**To do**
Tally the lines in the following entries that include the word "TailwindCSS"; state only the total.

**Data items**
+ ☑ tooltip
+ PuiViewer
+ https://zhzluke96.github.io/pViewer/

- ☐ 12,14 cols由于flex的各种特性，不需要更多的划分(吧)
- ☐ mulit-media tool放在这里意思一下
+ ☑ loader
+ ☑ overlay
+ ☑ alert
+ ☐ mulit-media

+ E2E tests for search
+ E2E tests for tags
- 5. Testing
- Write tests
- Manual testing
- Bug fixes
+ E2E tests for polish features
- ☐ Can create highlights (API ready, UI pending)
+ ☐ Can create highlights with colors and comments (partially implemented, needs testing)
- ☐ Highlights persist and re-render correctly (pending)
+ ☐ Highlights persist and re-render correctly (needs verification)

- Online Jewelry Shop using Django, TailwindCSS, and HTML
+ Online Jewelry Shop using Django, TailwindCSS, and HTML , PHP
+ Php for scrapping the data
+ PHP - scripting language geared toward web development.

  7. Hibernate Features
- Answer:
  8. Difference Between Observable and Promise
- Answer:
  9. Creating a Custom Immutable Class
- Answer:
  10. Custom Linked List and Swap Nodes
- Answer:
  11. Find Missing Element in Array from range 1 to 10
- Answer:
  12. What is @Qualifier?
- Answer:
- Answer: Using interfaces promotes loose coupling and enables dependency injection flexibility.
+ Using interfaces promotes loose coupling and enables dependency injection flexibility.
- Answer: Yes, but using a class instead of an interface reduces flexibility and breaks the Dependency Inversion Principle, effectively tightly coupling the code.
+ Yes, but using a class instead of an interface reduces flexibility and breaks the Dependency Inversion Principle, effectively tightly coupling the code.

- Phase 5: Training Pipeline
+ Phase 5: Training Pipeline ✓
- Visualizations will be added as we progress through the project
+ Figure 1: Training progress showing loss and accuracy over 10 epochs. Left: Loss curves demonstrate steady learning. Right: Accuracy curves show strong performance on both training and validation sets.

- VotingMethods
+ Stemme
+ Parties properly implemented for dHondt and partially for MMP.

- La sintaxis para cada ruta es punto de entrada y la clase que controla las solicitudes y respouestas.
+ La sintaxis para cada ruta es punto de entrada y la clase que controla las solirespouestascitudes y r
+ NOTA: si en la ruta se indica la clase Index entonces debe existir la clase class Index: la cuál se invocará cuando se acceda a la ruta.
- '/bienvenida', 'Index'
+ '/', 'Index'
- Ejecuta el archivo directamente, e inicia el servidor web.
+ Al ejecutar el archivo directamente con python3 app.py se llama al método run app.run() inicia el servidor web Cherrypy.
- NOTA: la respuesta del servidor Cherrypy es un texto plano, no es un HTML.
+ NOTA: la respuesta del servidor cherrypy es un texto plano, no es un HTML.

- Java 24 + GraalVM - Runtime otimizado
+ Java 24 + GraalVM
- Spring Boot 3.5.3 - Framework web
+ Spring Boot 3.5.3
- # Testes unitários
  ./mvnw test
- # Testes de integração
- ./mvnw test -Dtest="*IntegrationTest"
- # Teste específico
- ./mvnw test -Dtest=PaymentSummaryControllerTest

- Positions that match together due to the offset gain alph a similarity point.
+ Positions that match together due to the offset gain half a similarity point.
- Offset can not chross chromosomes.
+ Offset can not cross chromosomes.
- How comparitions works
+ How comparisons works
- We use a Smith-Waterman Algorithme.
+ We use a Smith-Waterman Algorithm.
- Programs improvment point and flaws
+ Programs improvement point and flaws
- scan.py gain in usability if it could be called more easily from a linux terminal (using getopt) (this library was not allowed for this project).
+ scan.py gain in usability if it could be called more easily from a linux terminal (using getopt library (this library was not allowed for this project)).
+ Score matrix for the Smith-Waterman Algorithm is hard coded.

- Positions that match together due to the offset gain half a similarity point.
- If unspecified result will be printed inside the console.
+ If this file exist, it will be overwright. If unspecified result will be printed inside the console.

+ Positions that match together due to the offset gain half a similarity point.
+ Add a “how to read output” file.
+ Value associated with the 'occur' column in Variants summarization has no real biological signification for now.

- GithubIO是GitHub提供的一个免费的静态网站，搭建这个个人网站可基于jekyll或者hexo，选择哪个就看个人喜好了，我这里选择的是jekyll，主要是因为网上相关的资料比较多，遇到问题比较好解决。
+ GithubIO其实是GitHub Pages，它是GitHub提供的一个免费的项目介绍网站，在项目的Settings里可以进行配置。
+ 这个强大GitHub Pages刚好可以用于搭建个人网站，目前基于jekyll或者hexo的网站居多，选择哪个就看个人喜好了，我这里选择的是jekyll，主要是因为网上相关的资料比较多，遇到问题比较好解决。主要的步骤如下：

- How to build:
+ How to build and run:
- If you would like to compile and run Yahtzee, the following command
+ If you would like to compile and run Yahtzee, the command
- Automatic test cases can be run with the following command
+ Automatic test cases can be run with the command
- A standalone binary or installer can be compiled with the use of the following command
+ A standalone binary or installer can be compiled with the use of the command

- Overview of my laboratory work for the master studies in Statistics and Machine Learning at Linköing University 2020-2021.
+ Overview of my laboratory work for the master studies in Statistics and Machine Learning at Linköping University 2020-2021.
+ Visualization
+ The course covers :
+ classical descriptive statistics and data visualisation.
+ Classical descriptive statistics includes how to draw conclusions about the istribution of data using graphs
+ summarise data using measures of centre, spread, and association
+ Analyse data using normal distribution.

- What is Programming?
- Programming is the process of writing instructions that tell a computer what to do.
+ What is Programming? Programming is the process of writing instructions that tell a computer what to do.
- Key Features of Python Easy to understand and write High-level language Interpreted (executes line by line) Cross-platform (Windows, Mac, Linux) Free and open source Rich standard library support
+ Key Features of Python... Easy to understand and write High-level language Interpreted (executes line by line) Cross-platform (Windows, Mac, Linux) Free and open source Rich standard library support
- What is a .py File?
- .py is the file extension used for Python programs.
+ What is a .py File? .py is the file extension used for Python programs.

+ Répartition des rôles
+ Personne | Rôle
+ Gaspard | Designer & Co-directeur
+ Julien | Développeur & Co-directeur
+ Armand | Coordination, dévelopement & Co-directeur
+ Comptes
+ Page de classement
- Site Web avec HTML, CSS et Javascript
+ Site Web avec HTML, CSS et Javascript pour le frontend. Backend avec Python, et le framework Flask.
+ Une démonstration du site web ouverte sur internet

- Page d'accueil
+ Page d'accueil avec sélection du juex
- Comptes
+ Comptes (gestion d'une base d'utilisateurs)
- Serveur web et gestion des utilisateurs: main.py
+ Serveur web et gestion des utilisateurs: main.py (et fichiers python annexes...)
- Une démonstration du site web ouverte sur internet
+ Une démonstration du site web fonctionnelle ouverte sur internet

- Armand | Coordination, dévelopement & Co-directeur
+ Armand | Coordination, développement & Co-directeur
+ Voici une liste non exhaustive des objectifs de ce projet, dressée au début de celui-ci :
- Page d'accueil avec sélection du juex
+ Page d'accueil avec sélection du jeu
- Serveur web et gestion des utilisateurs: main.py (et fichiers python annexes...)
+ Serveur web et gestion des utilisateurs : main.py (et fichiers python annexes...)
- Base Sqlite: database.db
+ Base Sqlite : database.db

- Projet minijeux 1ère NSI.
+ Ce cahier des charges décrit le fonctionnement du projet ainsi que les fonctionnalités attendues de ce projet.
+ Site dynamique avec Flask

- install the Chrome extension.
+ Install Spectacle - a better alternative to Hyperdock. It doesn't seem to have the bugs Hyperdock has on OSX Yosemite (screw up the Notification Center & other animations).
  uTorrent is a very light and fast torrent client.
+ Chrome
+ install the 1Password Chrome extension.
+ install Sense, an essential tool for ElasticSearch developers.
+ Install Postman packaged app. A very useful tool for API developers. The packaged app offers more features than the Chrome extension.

**Output below**
2